#### [Work to be completed]
Using the material below, work out how many lines contain "Next". Only the number is wanted.

#### [Given entries]
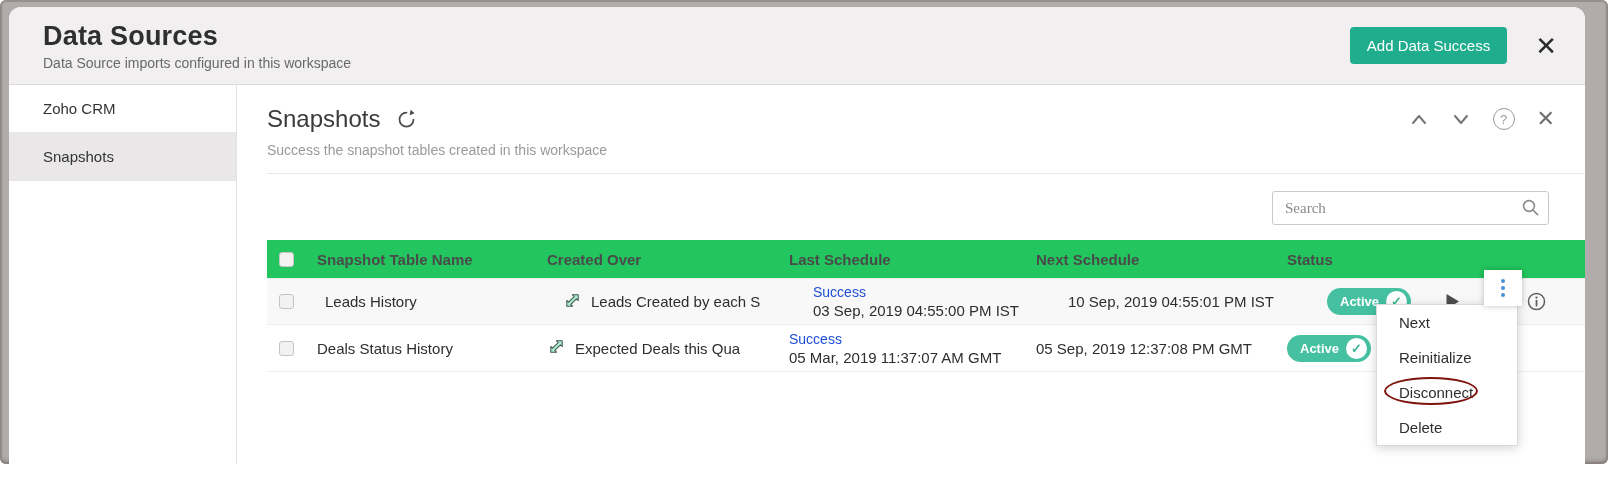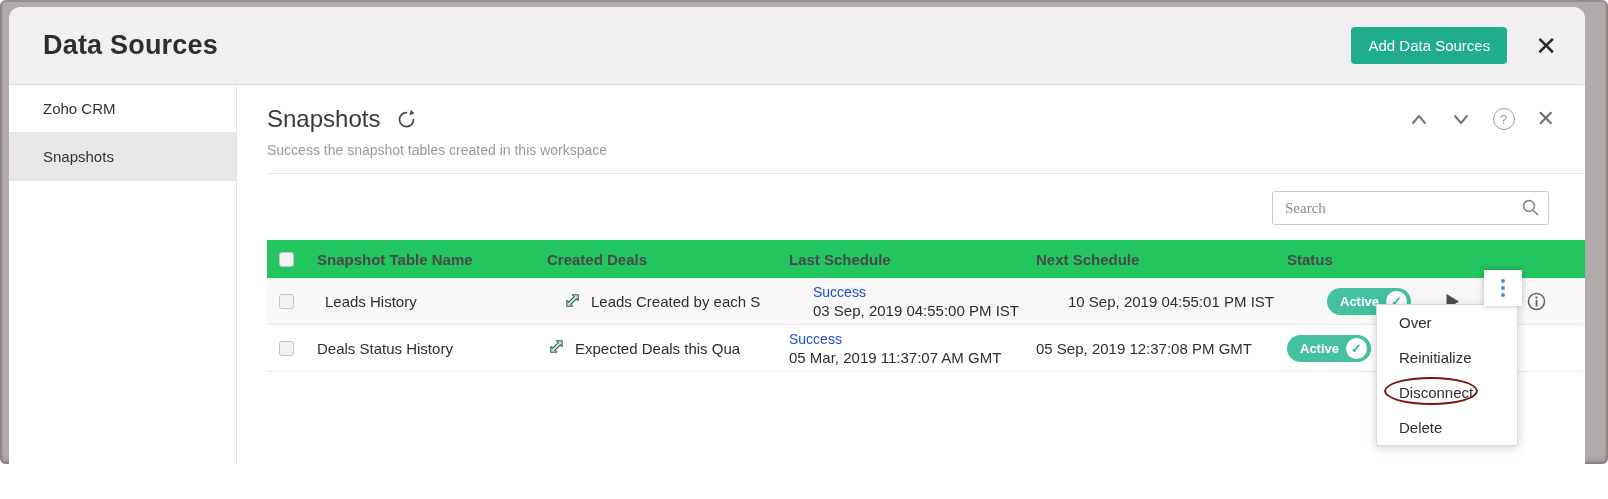--- a/index.html
+++ b/index.html
@@ -125,22 +125,23 @@
 </style>
 </head>
 <body>
 
 <div class="screen">
   <div class="modal">
 
     <div class="modal-header">
       <div class="titles">
         <div class="dlg-title">Data Sources</div>
+        <div class="dlg-subtitle">Data Source imports configured in this workspace</div>
       </div>
-      <button class="add-btn">Add Data Sources</button>
+      <button class="add-btn">Add Data Success</button>
       <span class="dlg-close">✕</span>
     </div>
 
     <div class="modal-body">
 
       <div class="sidebar">
         <div class="side-item">Zoho CRM</div>
         <div class="side-item selected">Snapshots</div>
       </div>
 
@@ -184,21 +185,21 @@
             </span>
           </div>
         </div>
 
         <div class="table">
           <div class="tr thead">
             <div class="cell-check">
                 <span class="checkbox"></span>
               </div>
             <div>Snapshot Table Name</div>
-            <div>Created Deals</div>
+            <div>Created Over</div>
             <div>Last Schedule</div>
             <div>Next Schedule</div>
             <div>Status</div>
             <div></div>
           </div>
 
           <div class="tr trow hovered">
             <div class="cell-check">
                 <span class="checkbox"></span>
               </div>
@@ -284,21 +285,21 @@
 
   <div class="dots-anchor">
     <span class="dots">
         <i></i>
         <i></i>
         <i></i>
       </span>
   </div>
 
   <div class="context-menu">
-    <div class="menu-item">Over</div>
+    <div class="menu-item">Next</div>
     <div class="menu-item">Reinitialize</div>
     <div class="menu-item">
       <span class="ellipse"></span>
       <span>Disconnect</span>
     </div>
     <div class="menu-item">Delete</div>
   </div>
 </div>
 
 </body></html>

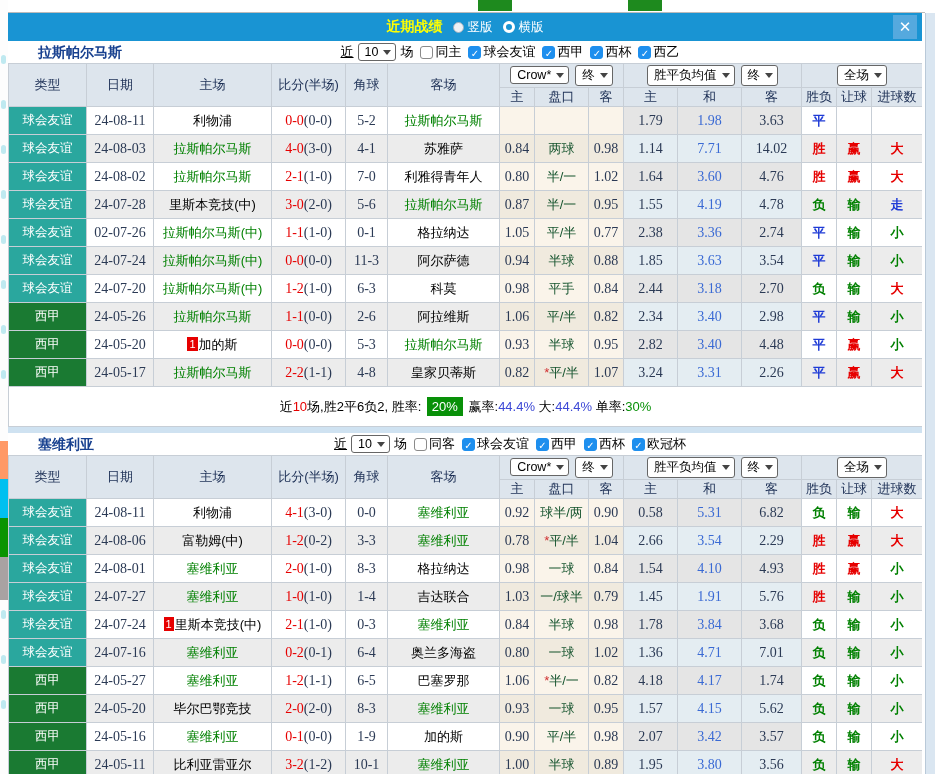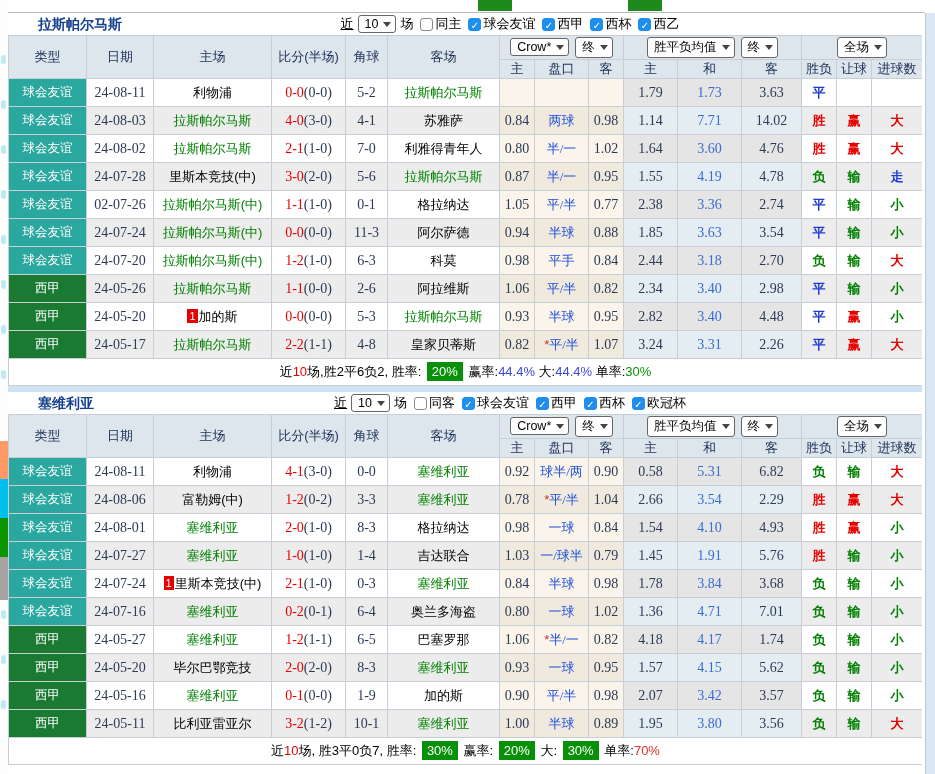--- a/index.html
+++ b/index.html
@@ -57,27 +57,27 @@
   tbody tr:nth-child(even) td.euro { background:#e4edf2; }
   td.type-cell { color:#fff; font-size:12.5px; }
   td.type-friendly { background:#2aa79e !important; }
   td.type-liga { background:#1a7a32 !important; }
   .teamtxt { color:#000; }
   .focus { color:#008000; }
   .badge { display:inline-block; background:#e60000; color:#fff; font-size:11px; line-height:14px;
     padding:0 2px; margin-right:1px; vertical-align:1px; }
   .score1 { color:#e60000; }
   .score2 { color:#2b3a55; }
-  .hc { color:#1d4ed8;font-family:Liberation Serif, serif; }
+  .hc { color:#14532d; }
   .star { color:#d03030; }
   .draw-num { color:#3a6ad4; }
   .c-red { color:#e60000; font-weight:bold; }
   .c-blue { color:#1f3bd6; font-weight:bold; }
   .c-green { color:#008000; font-weight:bold; }
-  tr.sumrow td { background:#fff !important; height:27px; font-size:13px; }
+  tr.sumrow td { background:#fff !important; height:40px; font-size:13px; }
   .sum-red { color:#e60000; }
   .sum-box { background:#089008; color:#fff; padding:2px 5px; margin:0 2px; }
   .sum-blue { color:#3d49d6; }
   .sum-green { color:#089008; }
   .sum-red2 { color:#e03030; }
   .sep { height:6px; background:#cfe2f1; }
 </style>
 </head>
 <body>
 
@@ -100,20 +100,34 @@
       <div class="dot" style="top: 655px;"></div>
       <div class="dot" style="top: 700px;"></div>
     </div>
   <div class="top-strip">
     <div class="top-tab" style="left:470px;width:34px;"></div>
     <div class="top-tab" style="left:620px;width:34px;"></div>
   </div>
   <div class="right-strip"></div>
 
   <div class="modal">
+    <div class="titlebar">
+      <span class="title">近期战绩</span>
+      <span class="radio-group">
+        <span class="radio sel"></span>
+        <span class="radio-label">竖版</span>
+      </span>
+      <span class="radio-group">
+        <span class="radio unsel"></span>
+        <span class="radio-label">横版</span>
+      </span>
+      <div class="close-btn">
+        <span>✕</span>
+      </div>
+    </div>
     <div id="sections">
         <div class="sec-bar">
           <span class="team">拉斯帕尔马斯</span>
           <div class="filters">
             <span class="near-link">近</span>
             <span class="selbox">10<span class="chev"></span></span>
             <span>场</span>
             <span class="cb off"></span>
             <span>同主</span>
             <span class="cb on">✓</span>
@@ -173,21 +187,21 @@
               <td class="type-cell type-friendly">球会友谊</td>
               <td class="num">24-08-11</td>
               <td><span class="teamtxt">利物浦</span></td>
               <td class="num"><span class="score1">0-0</span><span class="score2">(0-0)</span></td>
               <td class="num">5-2</td>
               <td><span class="focus">拉斯帕尔马斯</span></td>
               <td class="odds num"></td>
               <td class="odds"></td>
               <td class="odds num"></td>
               <td class="euro num">1.79</td>
-              <td class="euro num draw-num">1.73</td>
+              <td class="euro num draw-num">1.98</td>
               <td class="euro num">3.63</td>
               <td class="c-blue">平</td>
               <td></td>
               <td></td>
             </tr>
             <tr>
               <td class="type-cell type-friendly">球会友谊</td>
               <td class="num">24-08-03</td>
               <td><span class="focus">拉斯帕尔马斯</span></td>
               <td class="num"><span class="score1">4-0</span><span class="score2">(3-0)</span></td>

#### [Solution]
2